I think $9.99 is the most one should pay for a book, period, but I draw the line at simply donating my money to Big Publishing. $9.99 for a book that has paid for itself over and over again for a half-century is $9.99 that I'm just giving to keep it so that agents can take the summer off and complain about how hard it is to have to read a bunch of books, and keep it so that copy editors can get the expensive horn-rimmed glasses to set on the table at the coffee shop in Tribeca. A fair price for Fahrenheit would be about $5, and I'd have paid that, but I won't pay $10 for a book just to keep Big Publishing feeling good about itself.
So I got Ulysses, instead. It was free, and it's been called one of the greatest books of all time. I'm pretty sure that by getting a free book about a guy in Ireland I haven't done anything to make literary agents' jobs much more comprehensible -- I'm sure I still would never be able to understand how they work -- but I also am pretty sure that I haven't contributed to the lingering, lumbering dinosaur that is the publishing industry, sucking up your money and spitting out books that suck. (Honestly: A John Grisham YA series? Was there some kind of antidote for creativity given out the last few years?)
And so far -- 33 pages in-- I like it. I'd always heard Ulysses was almost incomprehensible, but I find it enjoyable so far. It's more poetic than I'd imagined; I find myself re-reading passages just for the lyrical quality of them, and while I'm occasionally lost in the use of Irish-isms, I'm muddling through.

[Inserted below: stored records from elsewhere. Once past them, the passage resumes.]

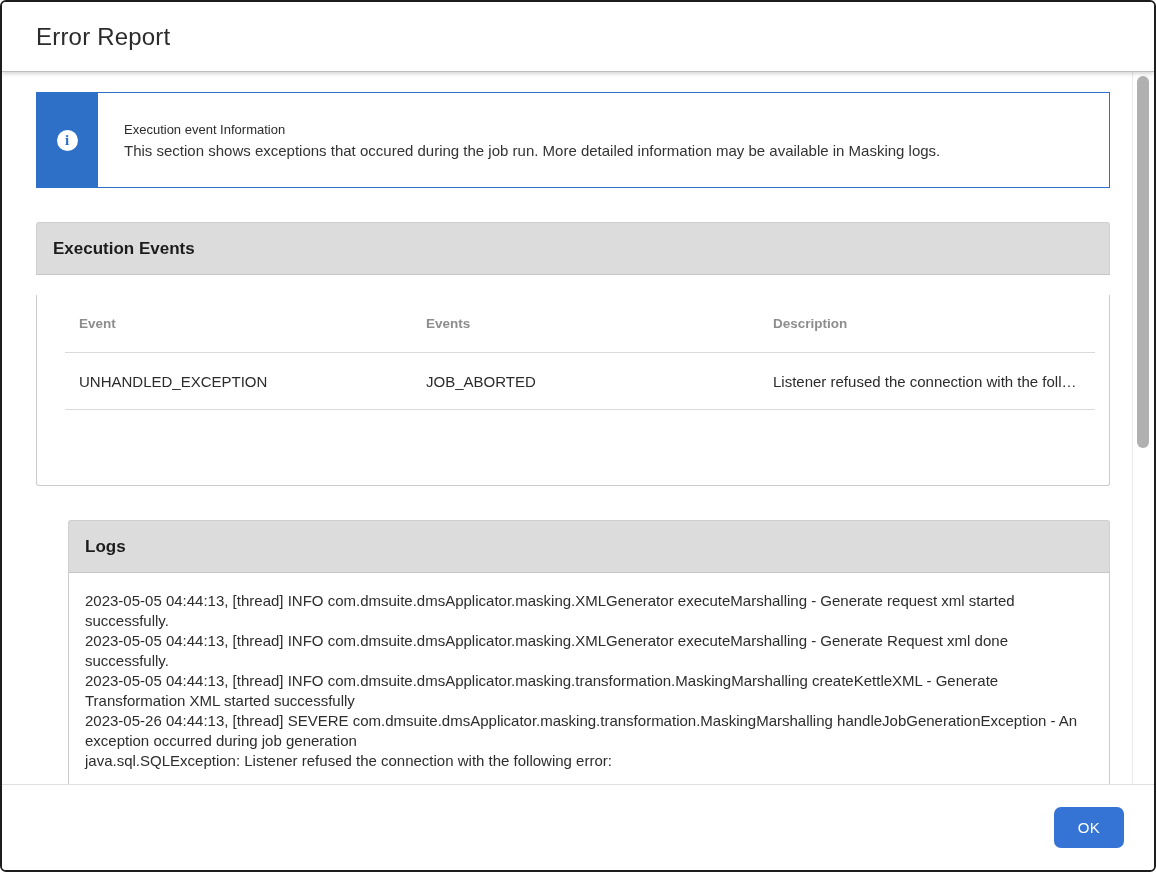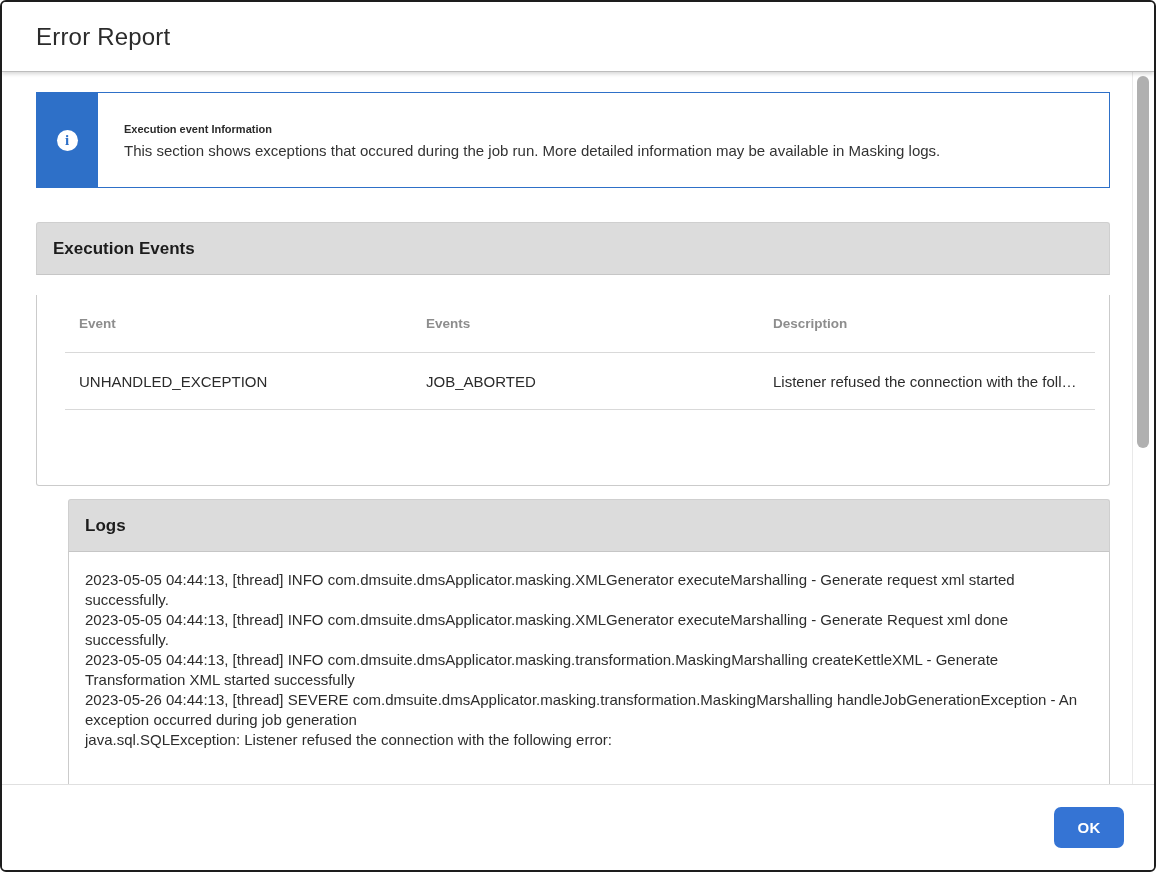--- a/index.html
+++ b/index.html
@@ -61,7 +61,7 @@
   .banner-text {
     padding-left:26px; display:flex; flex-direction:column; justify-content:center;
   }
-  .banner-title { font-size:11px; font-weight:bold; color:#2b2b2b; line-height:21px; }
+  .banner-title { font-size:13px; font-weight:normal; color:#2b2b2b; line-height:21px; }
   .banner-desc  { font-size:15px; color:#333333; line-height:21px; }
 
   

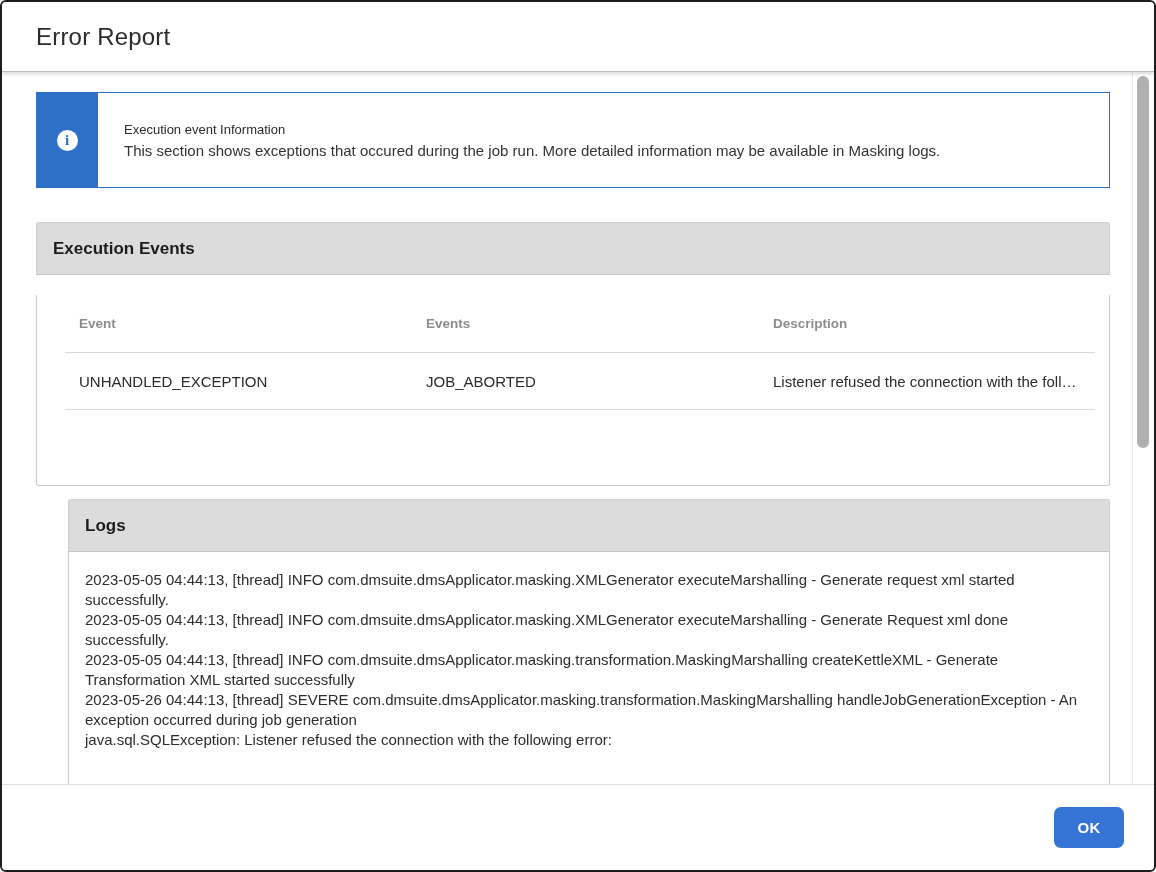--- a/index.html
+++ b/index.html
@@ -67,7 +67,7 @@
   
   .panel { background:#ffffff; }
   .panel.events { margin-top:34px; }
-  .panel.logs   { margin-top:13px;padding-left:32px; }
+  .panel.logs   { margin-top:34px;padding-left:32px; }
   .panel-header {
     height:53px;
     background:var(--header-gray, #dcdcdc);

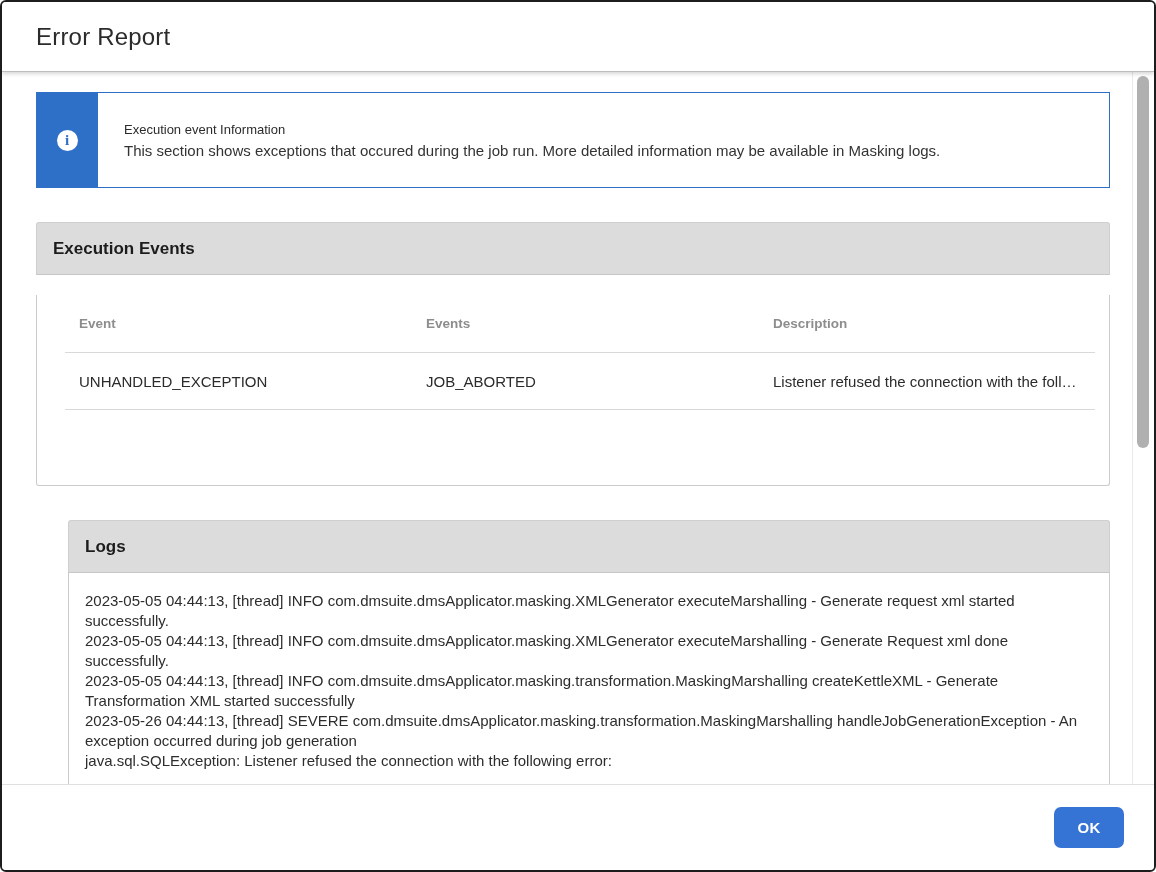--- a/index.html
+++ b/index.html
@@ -131,7 +131,7 @@
     background:var(--button-blue, #3574d4);
     border:none; border-radius:7px;
     color:#ffffff; font-family:"Liberation Sans", sans-serif;
-    font-size:15px; font-weight:bold; letter-spacing:0.3px;
+    font-size:15px; font-weight:normal; letter-spacing:0.3px;
     cursor:pointer;
   }
 </style>

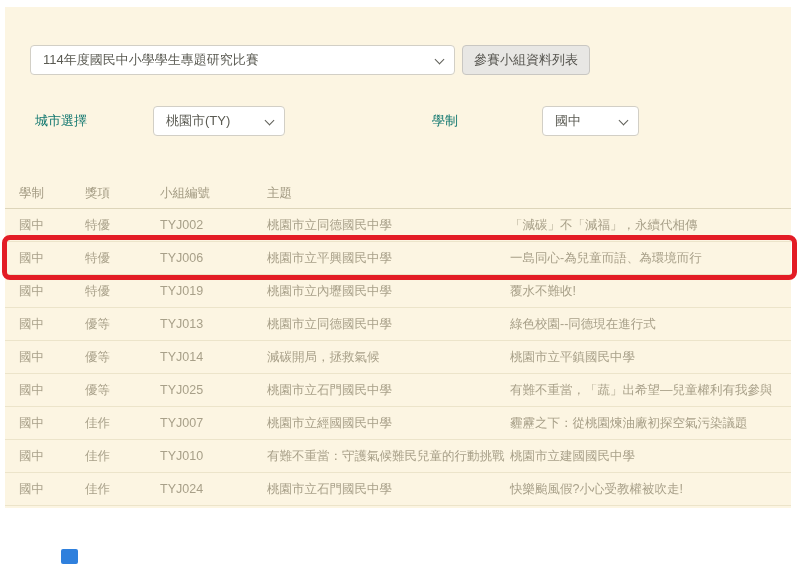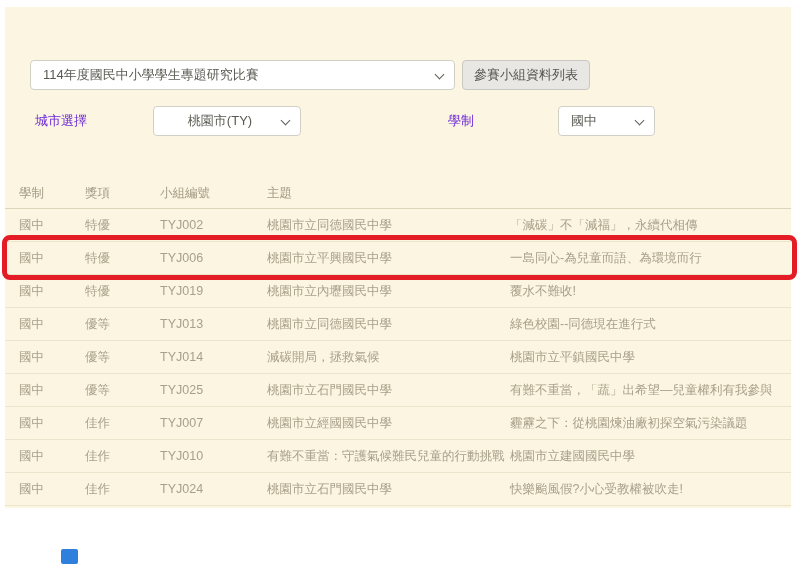--- a/index.html
+++ b/index.html
@@ -8,7 +8,7 @@
   .sheet { position:absolute; left:5px; top:7px; width:786px; height:501px; background:#fcf5e2; }
 
   
-  .ctrl-row1 { position:absolute; left:25px; top:53px; height:14px; display:flex; align-items:flex-start; }
+  .ctrl-row1 { position:absolute; left:25px; top:46px; height:14px; display:flex; align-items:center; }
   .ctrl-row2 { position:absolute; left:30px; top:99px; height:30px; display:flex; align-items:center; }
   .selectbox { position:relative; height:30px; background:#ffffff; border:1px solid #d2cfc6; border-radius:4px;
                display:flex; align-items:center; padding:0 26px 0 12px; font-size:13px; color:#5a5a52; cursor:pointer; }

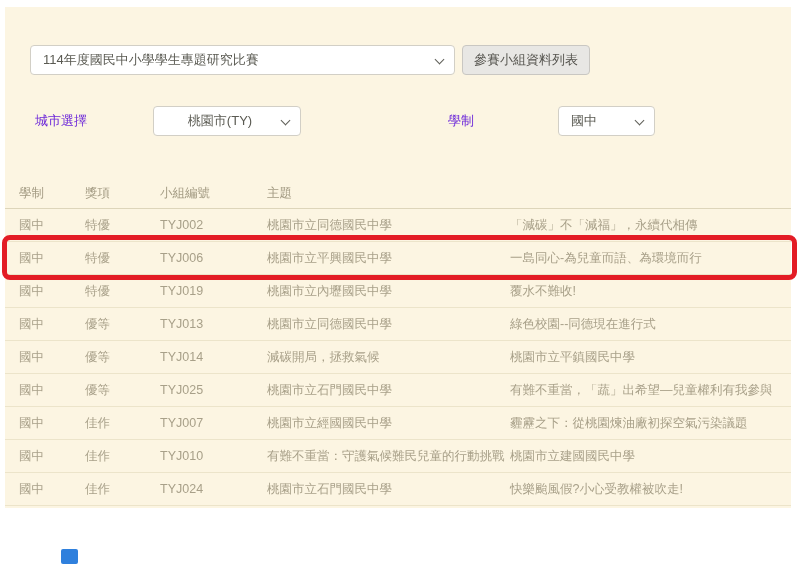--- a/index.html
+++ b/index.html
@@ -19,7 +19,7 @@
           border-right:1.6px solid #5f5f58; border-bottom:1.6px solid #5f5f58; transform:rotate(45deg); }
   .btn { height:30px; margin-left:7px; padding:0 11px; background:#e8e7e4; border:1px solid #c9c7c2;
          border-radius:4px; font-size:13px; color:#55544e; display:flex; align-items:center; cursor:pointer; }
-  .lbl { font-size:13px; color:#6d28d9; }
+  .lbl { font-size:13px; color:#0f766e; }
   .lbl.level-lbl { margin-left:147px; }
 
   

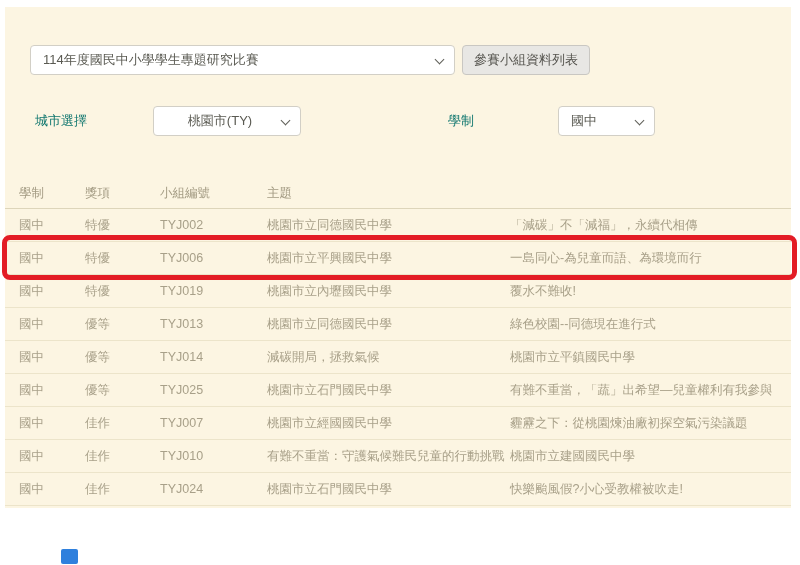--- a/index.html
+++ b/index.html
@@ -13,7 +13,7 @@
   .selectbox { position:relative; height:30px; background:#ffffff; border:1px solid #d2cfc6; border-radius:4px;
                display:flex; align-items:center; padding:0 26px 0 12px; font-size:13px; color:#5a5a52; cursor:pointer; }
   .selectbox.big { width:425px; }
-  .selectbox.city { width:148px; margin-left:66px;justify-content:center; }
+  .selectbox.city { width:132px; margin-left:66px; }
   .selectbox.level { width:97px; margin-left:84px; }
   .chev { position:absolute; right:11px; top:10px; width:7px; height:7px;
           border-right:1.6px solid #5f5f58; border-bottom:1.6px solid #5f5f58; transform:rotate(45deg); }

(It helps that I'm reading it as an ebook. I can stop and look stuff up whenever I need to.)
The book rolls along amiably, if a bit confusingly, as Stephen Dedalus wakes up and eats breakfast and goes off to teach school, all that happening in the first 33 pages, as he talks with his friend Buck, who had my favorite line of the day, when asked whether he remembers what he said when Stephen told him his mom (Stephen's mom) had died:
I can't remember anything. I remember only ideas and sensations. Why? What happened in the name of God?
I like that: I remember only ideas and sensations. I feel like that's how my memory works, and it's a fitting place to end this post, which has only tangentially been about Ulysses, but, then, a lengthy discourse on minutiae before getting to the point seems an apt way to begin a series of posts on Joyce's work, if everything I've heard about it is true.